Histograms of Apply Descriptive Statistics
A histogram tells the distribution
of the variable and it plots quantitative data with the data range. If the
histogram or bar graph for variable data science is somewhat flattened in the
middle with nearly vertical tails instead of being a perfect bell curve then
this visualization of the graph indicates that the distribution of dataset is kurtosis.

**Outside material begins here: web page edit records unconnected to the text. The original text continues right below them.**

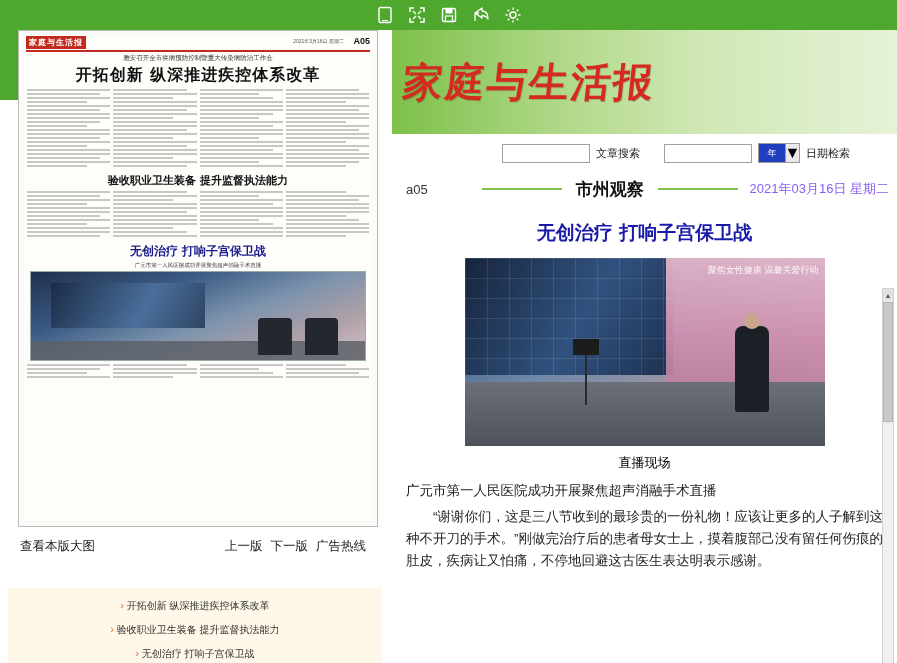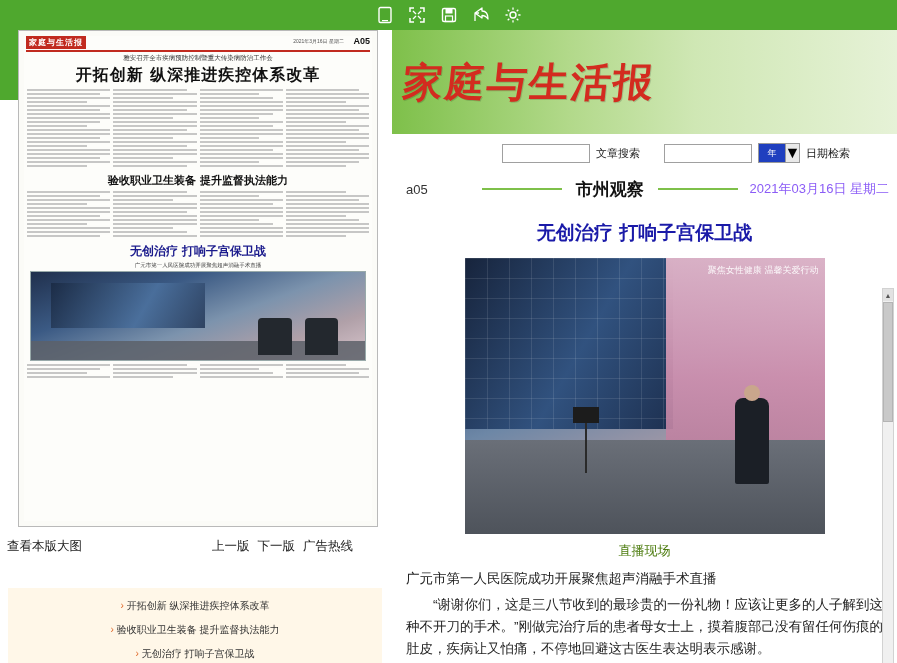--- a/index.html
+++ b/index.html
@@ -125,21 +125,21 @@
   .np-photo .person {
     position: absolute; width: 10%; height: 42%;
     bottom: 6%; background: #23282e; border-radius: 4px 4px 0 0;
   }
   .np-photo .floor {
     position: absolute; left: 0; right: 0; bottom: 0; height: 22%;
     background: #5c6068; opacity: .85;
   }
 
   .pane-actions {
-    position: absolute; top: 502px; left: 3px;
+    position: absolute; top: 502px; left: 16px;
     width: 360px; height: 28px;
     display: flex; align-items: center;
   }
   .pane-actions .act {
     font-size: 12.5px; color: #222; cursor: pointer;
     padding: 2px 4px;
   }
   .pane-actions .spacer { flex: 1; }
 
   .list-header {
@@ -253,21 +253,21 @@
 
   .headline {
     text-align: center;
     font-size: 19px; font-weight: bold; color: #1a1aa8;
     margin: 14px 0 12px 0;
     font-family: "DejaVu Sans", sans-serif;
   }
 
   .article-photo {
     margin: 0 auto;
-    width: 360px; height: 276px;
+    width: 360px; height: 188px;
     background: linear-gradient(160deg,#1d2b44 0%, #33527e 22%, #6d87a6 45%, #a89aa6 68%, #d8c3cc 86%, #efe2e6 100%);
     position: relative;
     overflow: hidden;
   }
   .ap-wall {
     position: absolute; left: 0; top: 0; width: 58%; height: 62%;
     background: linear-gradient(120deg,#17243c,#31527f 55%,#1d3050);
   }
   .ap-tiles {
     position: absolute; inset: 0;
@@ -303,21 +303,21 @@
   .ap-tripod {
     position: absolute; left: 120px; bottom: 22%;
     width: 2px; height: 52px; background: #2a2a2a;
   }
   .ap-tripod:before {
     content: ""; position: absolute; left: -12px; top: -14px;
     width: 26px; height: 16px; background: #1c1c1c;
   }
 
   .photo-caption {
-    text-align: center; font-size: 13px; color: #4d7c0f;
+    text-align: center; font-size: 13px; color: #000000;
     margin: 8px 0 10px 0;
   }
   .subhead {
     font-size: 13.5px; color: #222; padding: 0 14px; margin-bottom: 6px;
   }
   .body-text {
     font-size: 13.5px; color: #222; line-height: 22px;
     padding: 0 14px; text-align: justify;
   }
   .body-text p { margin: 0 0 4px 0; text-indent: 2em; }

While on the other hand if the histogram or bar graph for patients’ lives has
the high point (hump) shifted to the left and the tail off to the right is
elongated then the visualization of that graph suggest that distribution of the
data set is skewed (Giudici, et al., 2013).
References of Apply Descriptive
Statistics
Giudici, P., Ingrassia, S. & Vichi, M., 2013. Statistical
Models for Data Analysis. s.l.:Springer Science & Business Media.
Held, B., 2010. Microsoft
Excel Functions & Formulas. s.l.:Wordware Publishing, Inc..
OSWEGO, 2019. Variable
Types. [Online]
Available at: http://www.oswego.edu/~srp/stats/variable_types.htm
Zhang, Y., Wang, K. & Fu,
X., 2017. Air transport services in regional Australia: Demand pattern,
frequency choice and airport entry. Transportation Research Part A: Policy
and Practice, Volume 103, pp. 472-489.